In HNSCC, those with high degree of CA in tumour margins recur more frequently than those with less CA. This finding is interesting, given that these margins are histologically negative for malignant cells, the latter of which clinically implies adequate surgical resection . Given such observations, it is tempting to speculate that malignant, or at least potentially malignant cells harbouring CA within these margins that escape histological detection, may be responsible for eventual tumour recurrence and poor prognosis. In parallel, CA occurs in matched adjacent normal or hyperplastic regions of NSCLC as well [128, 129], although their clinical significance remains unknown. In such cases, CA in the tumours and/or their margins may define a subgroup of patients who may benefit from more extensive curative surgery, more aggressive adjuvant treatment, and closer monitoring for disease recurrence.

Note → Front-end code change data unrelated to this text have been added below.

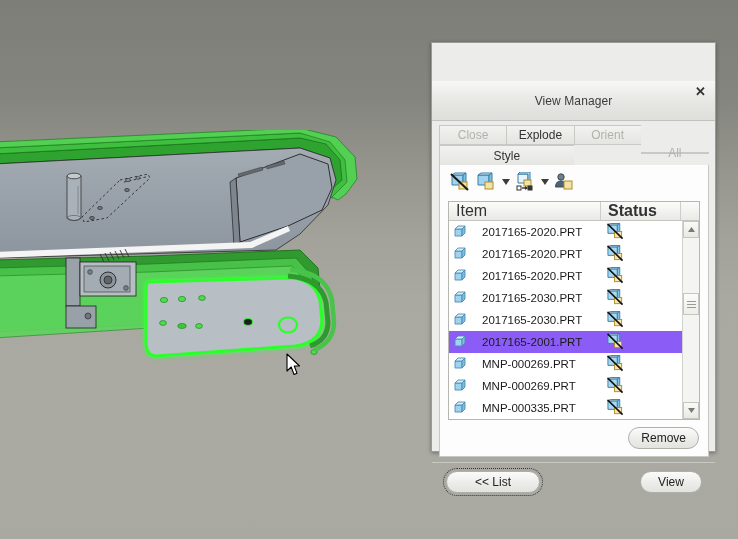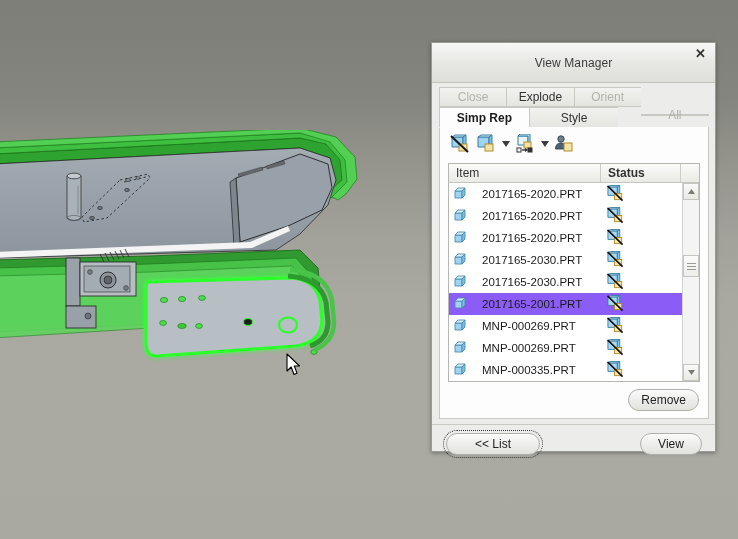--- a/index.html
+++ b/index.html
@@ -70,6 +70,7 @@
     display: flex; align-items: center;
     position: relative;
     flex: 0 0 auto;
+    margin-top: 38px;
   }
   .titlebar .title {
     flex: 1; text-align: center;

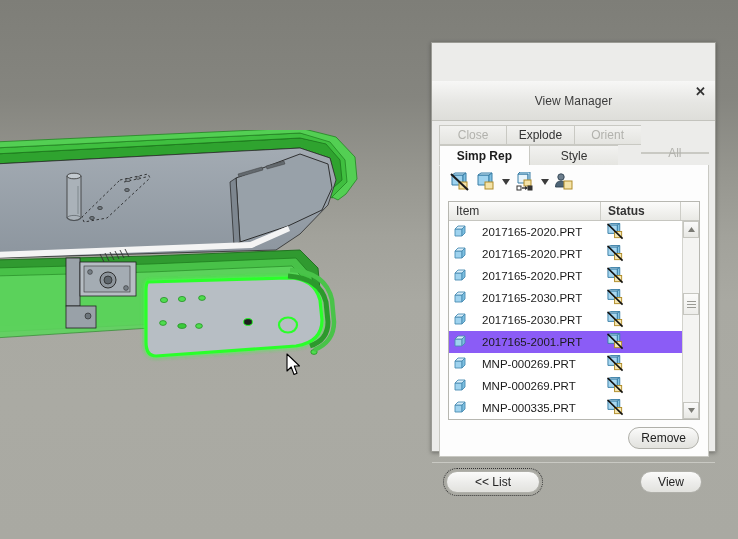--- a/index.html
+++ b/index.html
@@ -430,9 +430,6 @@
         </div>
       </div>
       <div class="tabrow row2">
-        <div class="tab active">
-          <span>Simp Rep</span>
-        </div>
         <div class="tab strong">
           <span>Style</span>
         </div>

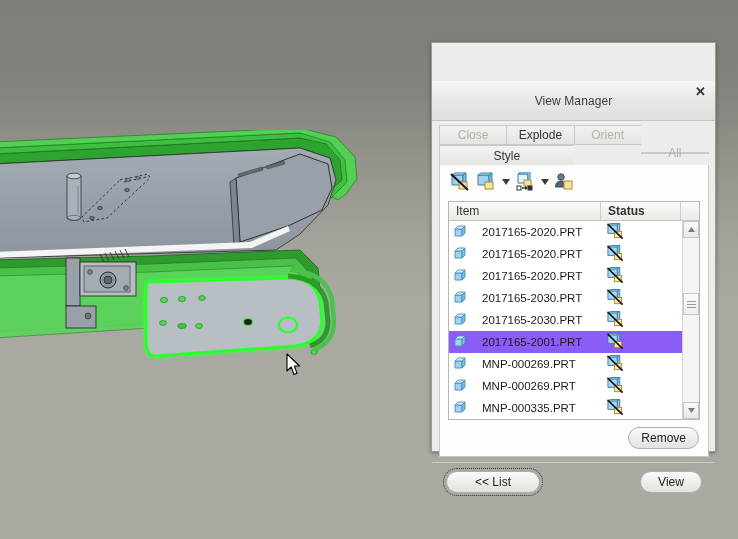--- a/index.html
+++ b/index.html
@@ -171,7 +171,7 @@
     flex: 0 0 auto;
     background: linear-gradient(to bottom,#fbfbfa,#e9e9e5);
     border-bottom: 1px solid #c6c6c0;
-    font-size: 12px;
+    font-size: 16px;
     color: #333;
   }
   .listhead .col-item {

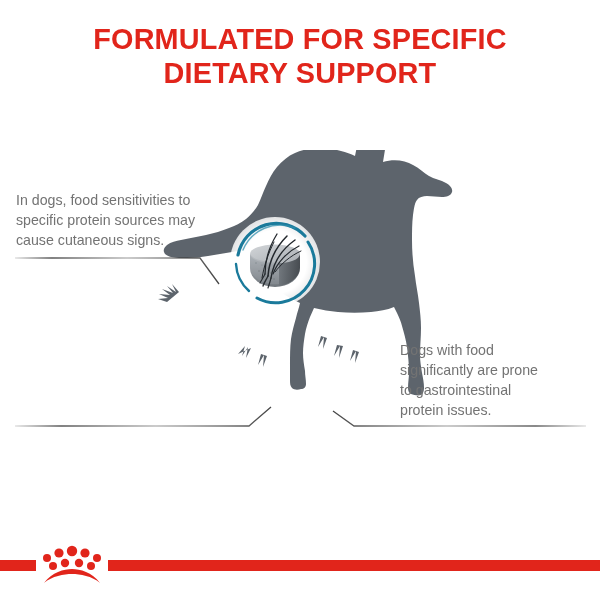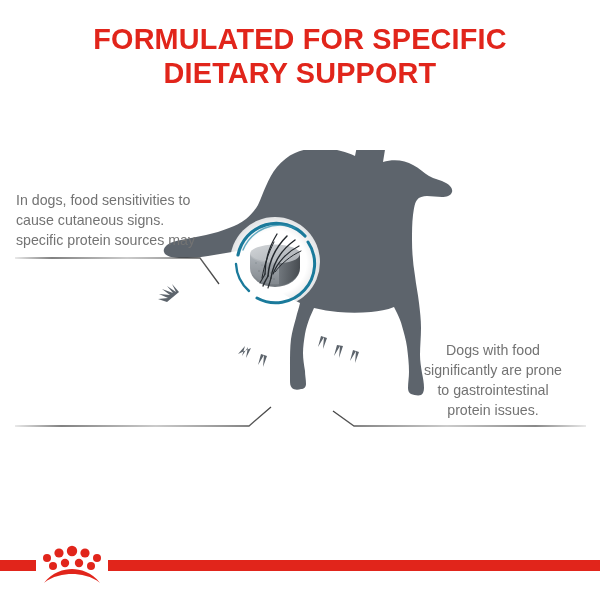--- a/index.html
+++ b/index.html
@@ -296,8 +296,8 @@
 
   <div class="body-text" id="txt-top-left">
     <span class="bline">In dogs, food sensitivities to</span>
+    <span class="bline">specific protein sources may</span>
     <span class="bline">cause cutaneous signs.</span>
-    <span class="bline">specific protein sources may</span>
   </div>
 
   <div class="body-text" id="txt-right">

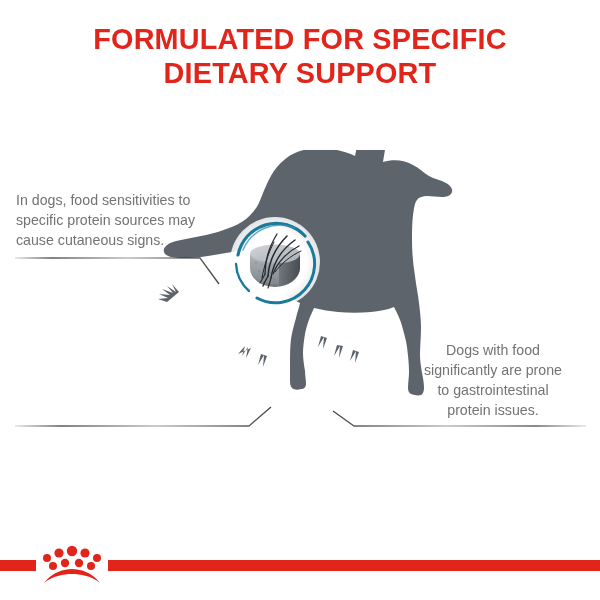--- a/index.html
+++ b/index.html
@@ -54,7 +54,7 @@
     left: 400px;
     top: 340px;
     width: 186px;
-    text-align: center;
+    text-align: left;
   }
   #txt-bottom-left {
     left: 16px;

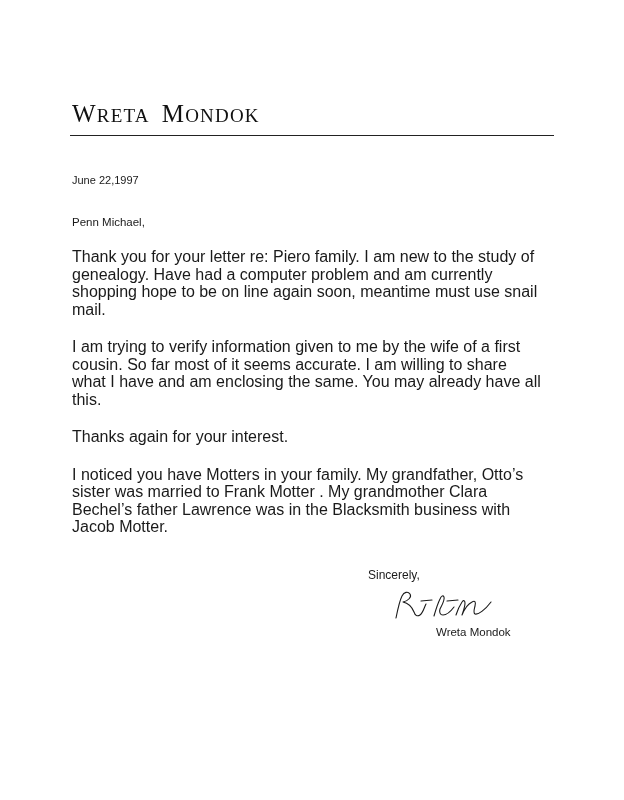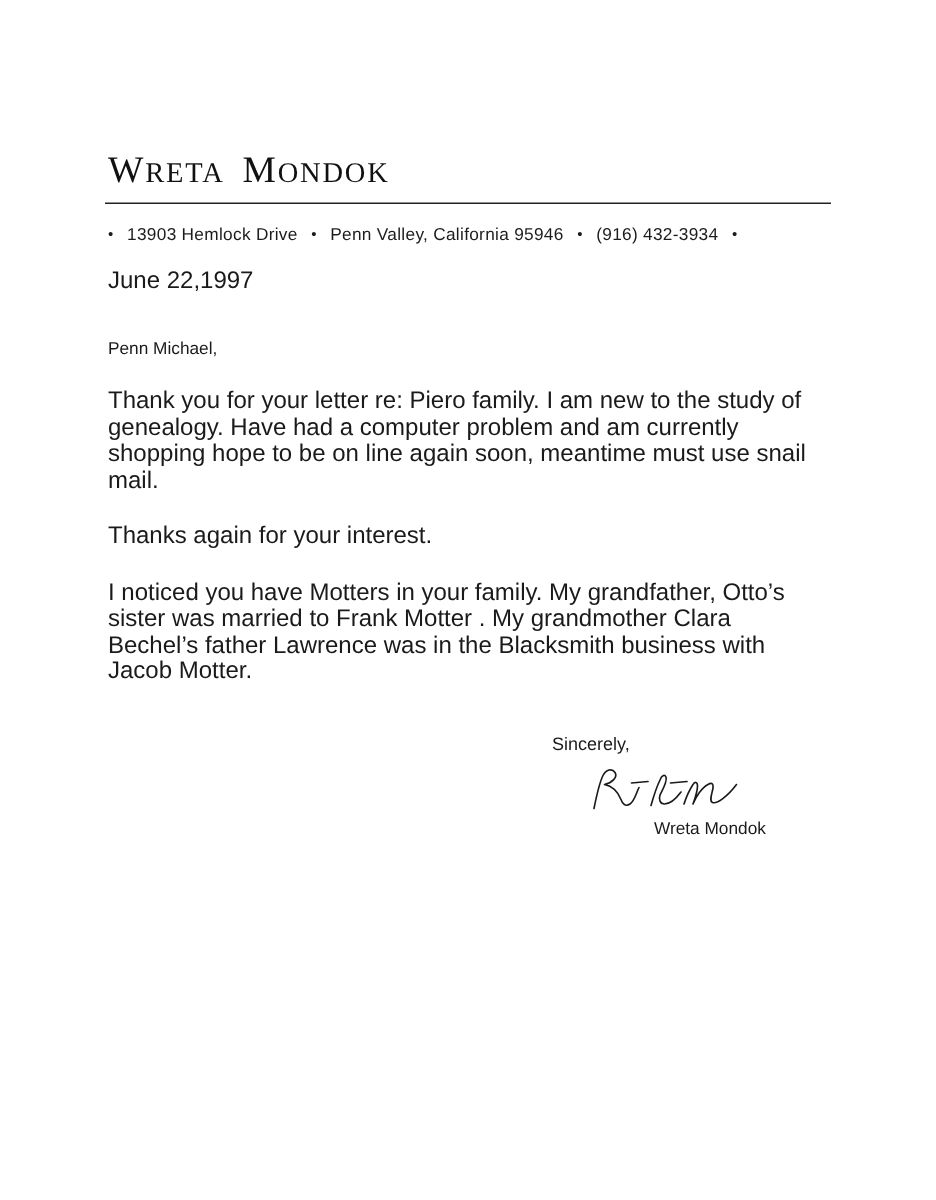--- a/index.html
+++ b/index.html
@@ -129,9 +129,6 @@
 
     <div class="rule"></div>
 
-    <div class="address-line">
-      <span class="bullet first">•</span><span>13903 Hemlock Drive</span><span class="bullet">•</span><span>Penn Valley, California   95946</span><span class="bullet">•</span><span>(916) 432-3934</span><span class="bullet">•</span>
-    </div>
 
     <div class="date">June 22,1997</div>
 

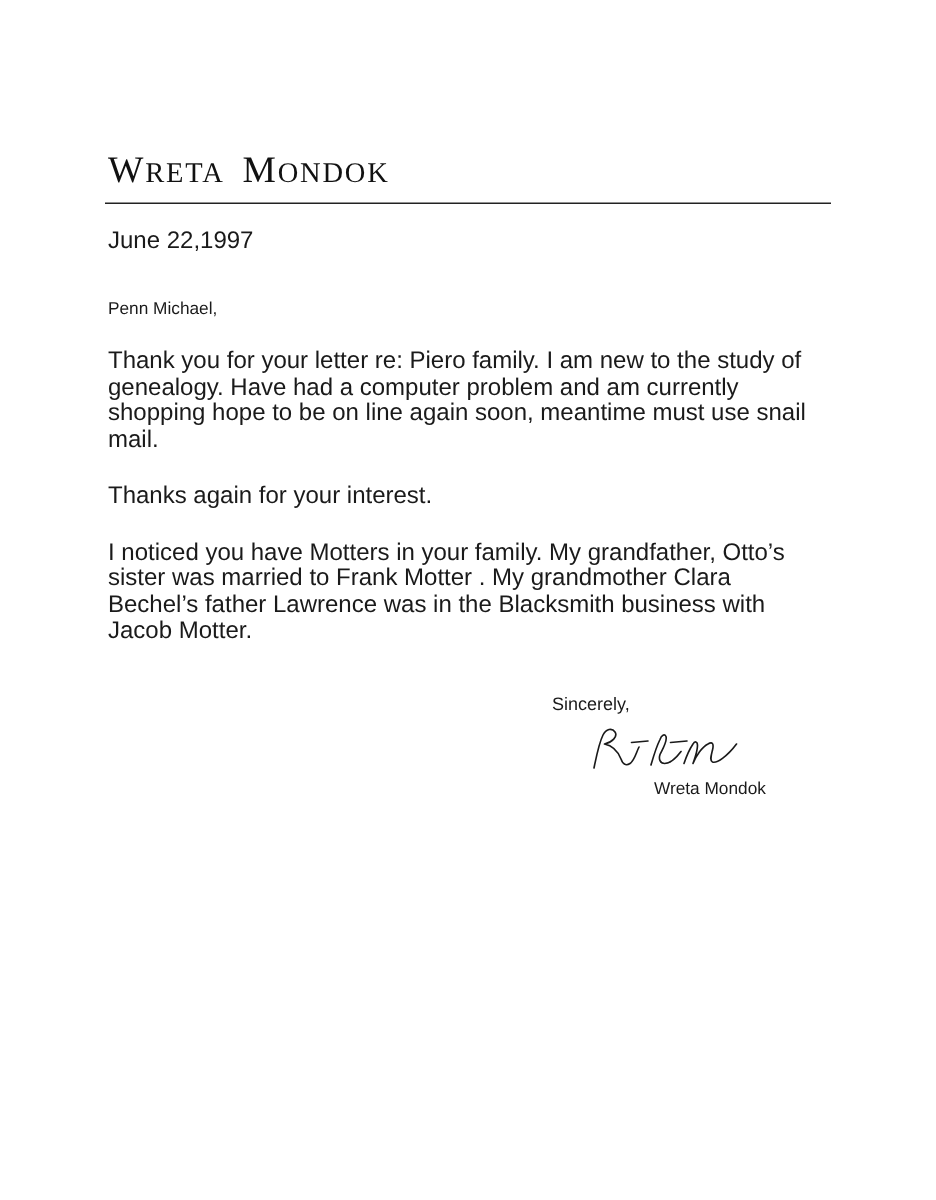--- a/index.html
+++ b/index.html
@@ -76,8 +76,8 @@
 
   
   .date {
-    margin-top: 16px;
-    font-size: 16px;
+    margin-top: 38px;
+    font-size: 11px;
     padding-left: 2px;
   }
 

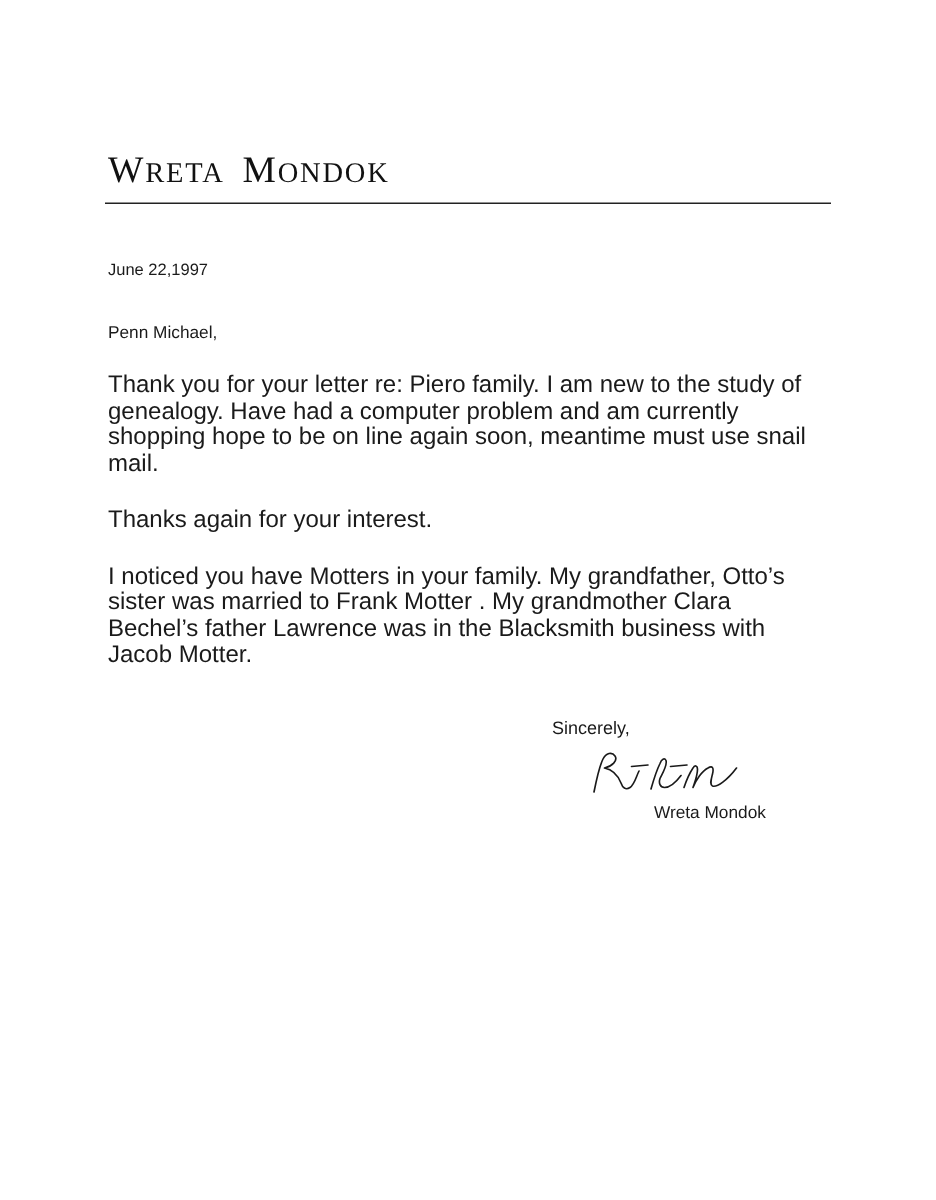--- a/index.html
+++ b/index.html
@@ -135,6 +135,7 @@
     <div class="salutation">Penn Michael,</div>
 
     <p class="para">Thank you for your letter re: Piero family. I am new to the study of genealogy. Have had a computer problem and am currently shopping hope to be on line again soon, meantime must use snail mail.</p>
+    <p class="para">I am trying to verify information given to me by the wife of a first cousin. So far most of it seems accurate. I am willing to share what I have and am enclosing the same. You  may already have all this.</p>
     <p class="para">Thanks again for your interest.</p>
     <p class="para">I noticed you have Motters in your family. My grandfather, Otto’s sister was married to Frank Motter . My grandmother Clara Bechel’s father Lawrence was in the Blacksmith business with Jacob Motter.</p>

Finally, can CA be a surrogate for aggressive tumour phenotype? Phenotypic heterogeneity generated as a result of CIN and aneuploidy allows for selection of a superior karyotypic clone that may confer survival advantage through a Darwinian selection process, which in turn promotes tumour aggressiveness, progression, metastasis, and chemoresistance [Figure 1]. As summarized in Table 3, CA is not only characteristic of tumours in general, but is also more pronounced in advanced stage and tumour grade, as well as correlates with early disease recurrence, disease progression and poor survival in many cases. Together with other established prognostic factors, CA may prove to be helpful in predicting outcomes and survival of patients with cancer.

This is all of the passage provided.